Strong Acquisition Activity
Acquired just under $800 million of assets in 2025 and roughly $1 billion since the spin-off; 2026 guidance assumes ~ $700 million of full-year investments with pipeline visibility on about half of that amount.
High Occupancy and Leasing Fundamentals
Lease rate of 96.7% (unchanged Q/Q) with occupancy up ~20 basis points; completed 67 new leases in 2025 (64 unique tenants) and signed over 400,000 sq ft of new leases and renewals.
Robust Leasing Economics
New lease spreads averaged ~20% and renewal spreads were just under 10%; management expects TTM newly signed spreads to return to the low-20s.
NOI and Operational Outperformance
NOI increased ~16% sequentially and ~60% year-over-year (driven by acquisitions and organic growth); full-year same property NOI up 3.3% and Q4 same property NOI +1.5% despite a 50 bps headwind from uncollectible revenue.
Capital Efficiency
Full-year CapEx was just under 7% of NOI (Q4 CapEx ~8.9% of NOI), which management cites as among the most capital-efficient in the public REIT sector.
FFO Growth Guidance
Introduced 2026 FFO guidance of $1.17–$1.21 per share; midpoint implies ~12% year-over-year FFO growth, supported by investment activity, limited CapEx (<10% NOI), and G&A guidance (~$32 million).
Strong Balance Sheet and Liquidity
Raised $600 million of debt capital at a weighted average rate of ~5%; year-end cash ~$290 million; 5.2 million forward-share sale expected to bring ~$120 million; total immediate liquidity available ~$582 million and leverage ratio <20%.

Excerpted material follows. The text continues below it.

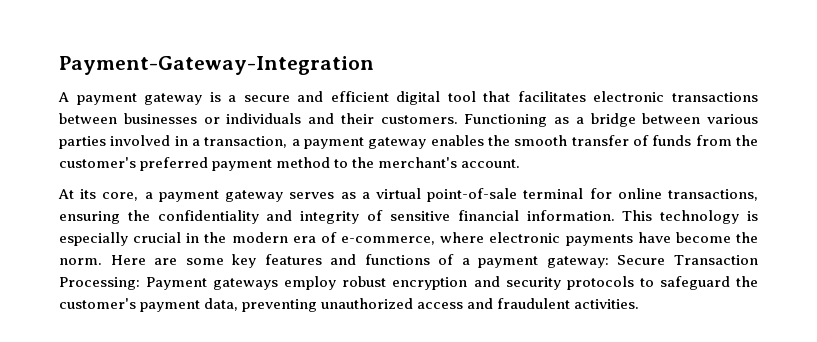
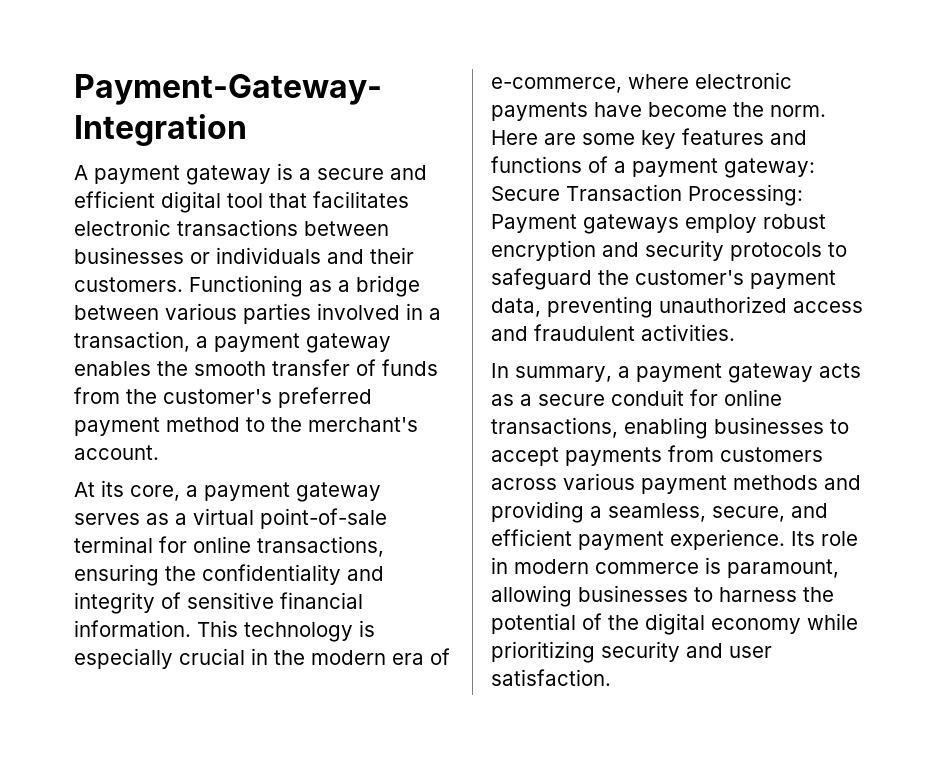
+ In summary, a payment gateway acts as a secure conduit for online transactions, enabling businesses to accept payments from customers across various payment methods and providing a seamless, secure, and efficient payment experience. Its role in modern commerce is paramount, allowing businesses to harness the potential of the digital economy while prioritizing security and user satisfaction.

Low Tenant Concentration and High Credit Mix
Portfolio diversity: only nine tenants contribute >1% of base rent and only one tenant >2%; ~70% of 2025 new leases were national credit operators.
Large Addressable Market
Owns almost 5 million sq ft vs. a 950 million sq ft US market (roughly 190x larger); top quartile of the convenience sector is ~50x larger than current portfolio, signaling a long runway for growth.